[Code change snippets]

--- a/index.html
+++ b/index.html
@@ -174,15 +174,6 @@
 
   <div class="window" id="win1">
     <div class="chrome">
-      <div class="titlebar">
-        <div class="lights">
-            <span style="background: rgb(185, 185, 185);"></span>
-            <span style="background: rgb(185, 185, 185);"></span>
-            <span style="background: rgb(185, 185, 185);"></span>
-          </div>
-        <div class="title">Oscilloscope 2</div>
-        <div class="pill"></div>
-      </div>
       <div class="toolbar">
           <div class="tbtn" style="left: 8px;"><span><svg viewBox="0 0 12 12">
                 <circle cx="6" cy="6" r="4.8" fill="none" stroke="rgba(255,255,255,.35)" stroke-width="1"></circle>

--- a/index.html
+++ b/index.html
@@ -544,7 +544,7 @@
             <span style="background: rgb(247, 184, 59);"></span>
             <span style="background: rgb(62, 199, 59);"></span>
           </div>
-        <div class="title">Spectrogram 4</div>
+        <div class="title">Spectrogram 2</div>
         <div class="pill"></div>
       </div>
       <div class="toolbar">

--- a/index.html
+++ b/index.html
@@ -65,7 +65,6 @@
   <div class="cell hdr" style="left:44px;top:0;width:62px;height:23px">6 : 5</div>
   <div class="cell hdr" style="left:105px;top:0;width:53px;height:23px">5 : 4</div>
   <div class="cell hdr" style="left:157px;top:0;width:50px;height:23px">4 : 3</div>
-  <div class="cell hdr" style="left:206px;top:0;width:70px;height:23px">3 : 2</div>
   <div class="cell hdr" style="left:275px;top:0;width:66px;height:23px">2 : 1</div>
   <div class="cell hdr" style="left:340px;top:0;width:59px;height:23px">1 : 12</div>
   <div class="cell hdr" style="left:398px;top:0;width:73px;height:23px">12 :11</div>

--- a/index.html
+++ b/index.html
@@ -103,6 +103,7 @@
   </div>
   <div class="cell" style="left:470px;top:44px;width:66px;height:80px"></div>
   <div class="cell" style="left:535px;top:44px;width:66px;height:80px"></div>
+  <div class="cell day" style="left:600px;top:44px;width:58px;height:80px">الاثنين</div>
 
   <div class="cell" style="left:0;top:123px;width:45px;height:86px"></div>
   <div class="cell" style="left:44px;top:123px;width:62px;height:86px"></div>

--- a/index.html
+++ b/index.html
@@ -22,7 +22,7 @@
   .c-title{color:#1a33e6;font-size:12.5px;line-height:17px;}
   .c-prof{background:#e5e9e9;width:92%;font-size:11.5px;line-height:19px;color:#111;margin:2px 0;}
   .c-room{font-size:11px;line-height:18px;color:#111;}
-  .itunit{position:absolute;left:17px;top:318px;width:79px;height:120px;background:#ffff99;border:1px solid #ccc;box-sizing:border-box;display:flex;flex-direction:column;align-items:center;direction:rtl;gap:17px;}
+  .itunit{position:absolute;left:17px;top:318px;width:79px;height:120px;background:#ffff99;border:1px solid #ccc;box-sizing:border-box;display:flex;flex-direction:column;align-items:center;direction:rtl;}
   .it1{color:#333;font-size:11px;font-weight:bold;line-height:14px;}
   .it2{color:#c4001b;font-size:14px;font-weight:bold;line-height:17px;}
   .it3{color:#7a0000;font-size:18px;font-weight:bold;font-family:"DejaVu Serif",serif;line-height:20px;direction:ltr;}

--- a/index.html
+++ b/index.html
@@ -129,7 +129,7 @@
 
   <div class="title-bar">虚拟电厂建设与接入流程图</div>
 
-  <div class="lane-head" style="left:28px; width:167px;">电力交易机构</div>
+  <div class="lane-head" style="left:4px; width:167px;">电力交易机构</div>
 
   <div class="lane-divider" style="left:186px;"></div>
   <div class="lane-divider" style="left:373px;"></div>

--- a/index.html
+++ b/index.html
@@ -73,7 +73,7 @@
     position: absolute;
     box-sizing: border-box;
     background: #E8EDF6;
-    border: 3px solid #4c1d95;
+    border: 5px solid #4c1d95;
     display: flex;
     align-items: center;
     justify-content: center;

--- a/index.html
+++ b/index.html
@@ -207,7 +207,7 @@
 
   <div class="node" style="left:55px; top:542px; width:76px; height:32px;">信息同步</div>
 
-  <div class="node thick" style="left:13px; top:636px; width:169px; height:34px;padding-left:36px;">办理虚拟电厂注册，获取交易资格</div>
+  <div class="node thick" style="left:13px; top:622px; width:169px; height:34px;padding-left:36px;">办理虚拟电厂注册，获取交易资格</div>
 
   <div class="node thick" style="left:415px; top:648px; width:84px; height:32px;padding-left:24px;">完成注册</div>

**What this task involves**
All entries should be restated word for word.

**The answer**
--- a/index.html
+++ b/index.html
@@ -174,15 +174,6 @@
 
   <div class="window" id="win1">
     <div class="chrome">
-      <div class="titlebar">
-        <div class="lights">
-            <span style="background: rgb(185, 185, 185);"></span>
-            <span style="background: rgb(185, 185, 185);"></span>
-            <span style="background: rgb(185, 185, 185);"></span>
-          </div>
-        <div class="title">Oscilloscope 2</div>
-        <div class="pill"></div>
-      </div>
       <div class="toolbar">
           <div class="tbtn" style="left: 8px;"><span><svg viewBox="0 0 12 12">
                 <circle cx="6" cy="6" r="4.8" fill="none" stroke="rgba(255,255,255,.35)" stroke-width="1"></circle>

--- a/index.html
+++ b/index.html
@@ -544,7 +544,7 @@
             <span style="background: rgb(247, 184, 59);"></span>
             <span style="background: rgb(62, 199, 59);"></span>
           </div>
-        <div class="title">Spectrogram 4</div>
+        <div class="title">Spectrogram 2</div>
         <div class="pill"></div>
       </div>
       <div class="toolbar">

--- a/index.html
+++ b/index.html
@@ -65,7 +65,6 @@
   <div class="cell hdr" style="left:44px;top:0;width:62px;height:23px">6 : 5</div>
   <div class="cell hdr" style="left:105px;top:0;width:53px;height:23px">5 : 4</div>
   <div class="cell hdr" style="left:157px;top:0;width:50px;height:23px">4 : 3</div>
-  <div class="cell hdr" style="left:206px;top:0;width:70px;height:23px">3 : 2</div>
   <div class="cell hdr" style="left:275px;top:0;width:66px;height:23px">2 : 1</div>
   <div class="cell hdr" style="left:340px;top:0;width:59px;height:23px">1 : 12</div>
   <div class="cell hdr" style="left:398px;top:0;width:73px;height:23px">12 :11</div>

--- a/index.html
+++ b/index.html
@@ -103,6 +103,7 @@
   </div>
   <div class="cell" style="left:470px;top:44px;width:66px;height:80px"></div>
   <div class="cell" style="left:535px;top:44px;width:66px;height:80px"></div>
+  <div class="cell day" style="left:600px;top:44px;width:58px;height:80px">الاثنين</div>
 
   <div class="cell" style="left:0;top:123px;width:45px;height:86px"></div>
   <div class="cell" style="left:44px;top:123px;width:62px;height:86px"></div>

--- a/index.html
+++ b/index.html
@@ -22,7 +22,7 @@
   .c-title{color:#1a33e6;font-size:12.5px;line-height:17px;}
   .c-prof{background:#e5e9e9;width:92%;font-size:11.5px;line-height:19px;color:#111;margin:2px 0;}
   .c-room{font-size:11px;line-height:18px;color:#111;}
-  .itunit{position:absolute;left:17px;top:318px;width:79px;height:120px;background:#ffff99;border:1px solid #ccc;box-sizing:border-box;display:flex;flex-direction:column;align-items:center;direction:rtl;gap:17px;}
+  .itunit{position:absolute;left:17px;top:318px;width:79px;height:120px;background:#ffff99;border:1px solid #ccc;box-sizing:border-box;display:flex;flex-direction:column;align-items:center;direction:rtl;}
   .it1{color:#333;font-size:11px;font-weight:bold;line-height:14px;}
   .it2{color:#c4001b;font-size:14px;font-weight:bold;line-height:17px;}
   .it3{color:#7a0000;font-size:18px;font-weight:bold;font-family:"DejaVu Serif",serif;line-height:20px;direction:ltr;}

--- a/index.html
+++ b/index.html
@@ -129,7 +129,7 @@
 
   <div class="title-bar">虚拟电厂建设与接入流程图</div>
 
-  <div class="lane-head" style="left:28px; width:167px;">电力交易机构</div>
+  <div class="lane-head" style="left:4px; width:167px;">电力交易机构</div>
 
   <div class="lane-divider" style="left:186px;"></div>
   <div class="lane-divider" style="left:373px;"></div>

--- a/index.html
+++ b/index.html
@@ -73,7 +73,7 @@
     position: absolute;
     box-sizing: border-box;
     background: #E8EDF6;
-    border: 3px solid #4c1d95;
+    border: 5px solid #4c1d95;
     display: flex;
     align-items: center;
     justify-content: center;

--- a/index.html
+++ b/index.html
@@ -207,7 +207,7 @@
 
   <div class="node" style="left:55px; top:542px; width:76px; height:32px;">信息同步</div>
 
-  <div class="node thick" style="left:13px; top:636px; width:169px; height:34px;padding-left:36px;">办理虚拟电厂注册，获取交易资格</div>
+  <div class="node thick" style="left:13px; top:622px; width:169px; height:34px;padding-left:36px;">办理虚拟电厂注册，获取交易资格</div>
 
   <div class="node thick" style="left:415px; top:648px; width:84px; height:32px;padding-left:24px;">完成注册</div>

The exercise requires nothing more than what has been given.